TASK:
What you print should match the entries exactly, only without the pictures.

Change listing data
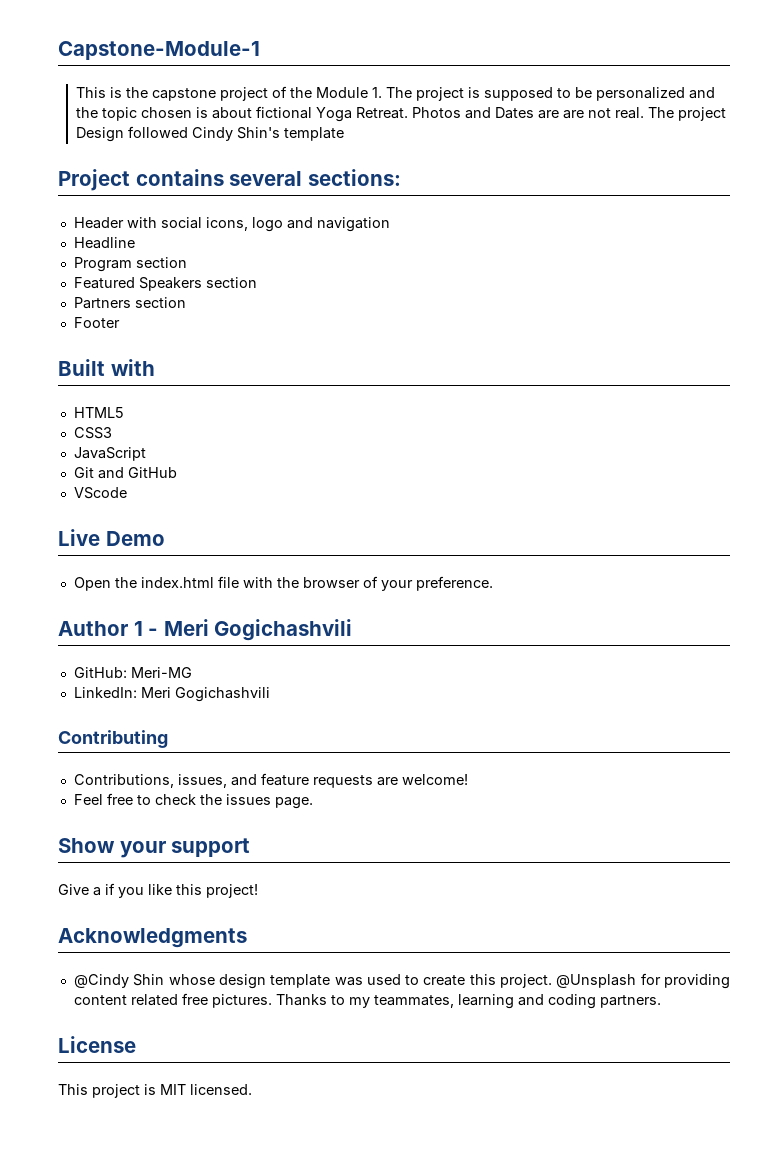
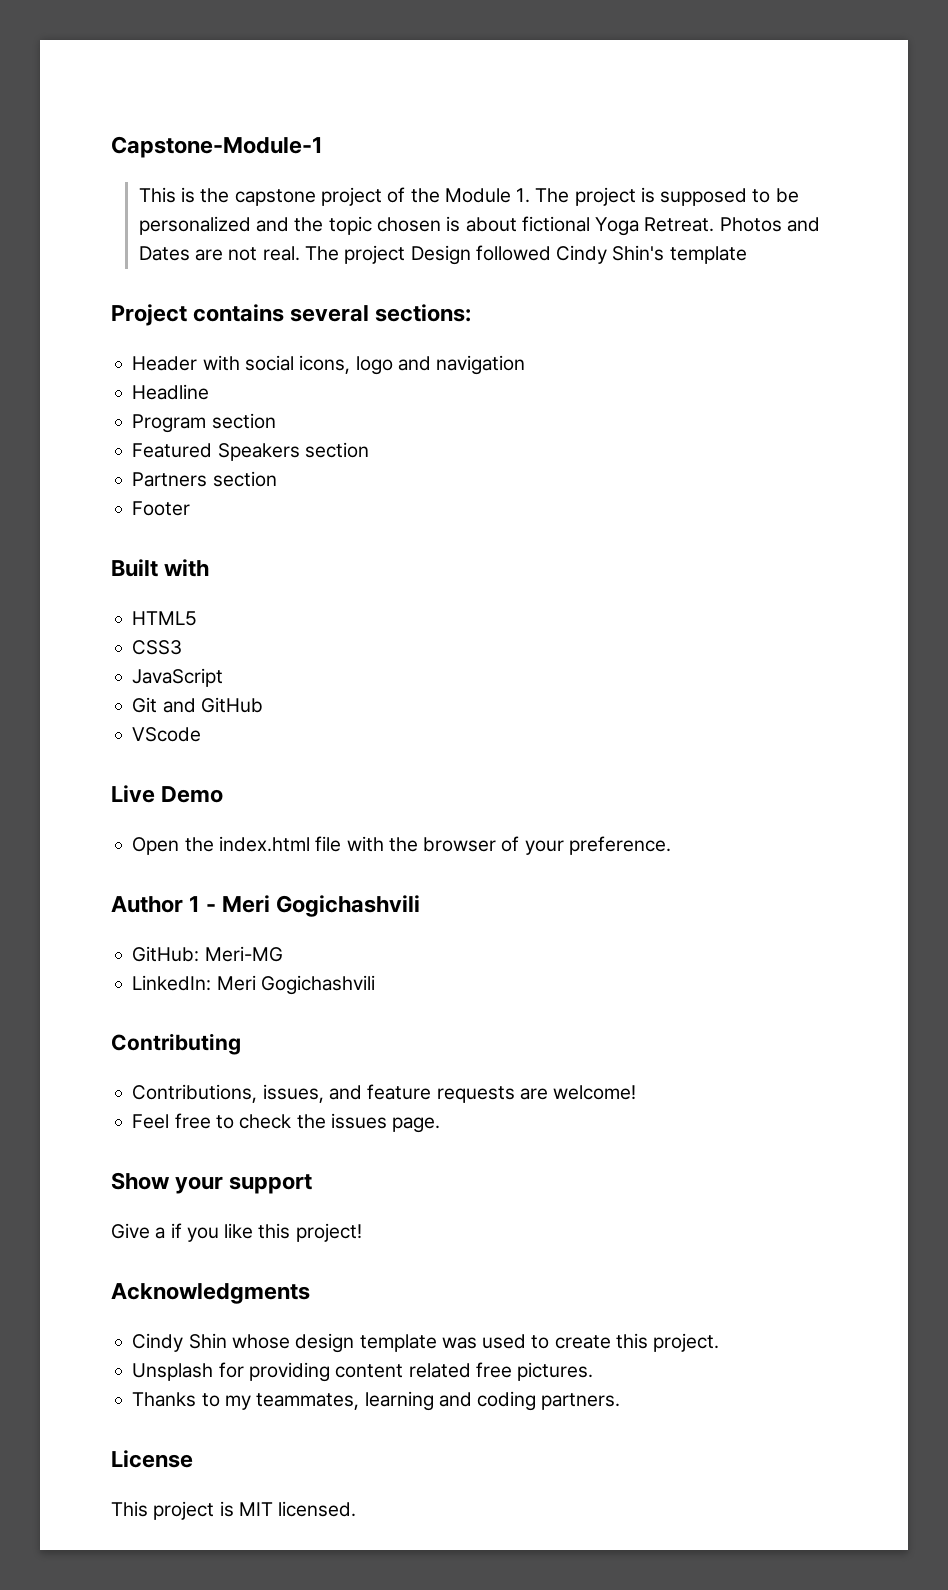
[563,110,585,119] are -> (224, 255) none
[73,974,129,988] @Cindy -> [132,1333,184,1352] Cindy
[556,974,637,988] @Unsplash -> [132,1363,214,1381] // Unsplash
(272, 1001) none -> (594, 1371) //

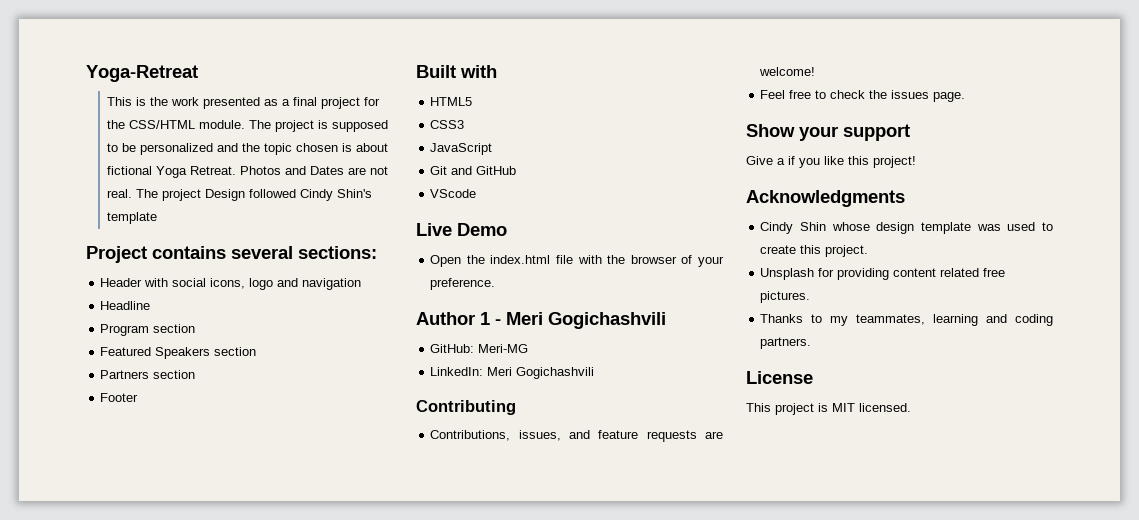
[111,136,323,158] Capstone-Module-1 -> [86,65,198,82] Yoga-Retreat
[234,187,531,206] capstone project of the Module 1. -> [171,97,381,109] [107,120,246,129] work presented as a final project for the CSS/HTML module.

RESPONSE TO THE EXERCISE:
[563,110,585,119] are -> (224, 255) none
[73,974,129,988] @Cindy -> [132,1333,184,1352] Cindy
[556,974,637,988] @Unsplash -> [132,1363,214,1381] // Unsplash
(272, 1001) none -> (594, 1371) //

[111,136,323,158] Capstone-Module-1 -> [86,65,198,82] Yoga-Retreat
[234,187,531,206] capstone project of the Module 1. -> [171,97,381,109] [107,120,246,129] work presented as a final project for the CSS/HTML module.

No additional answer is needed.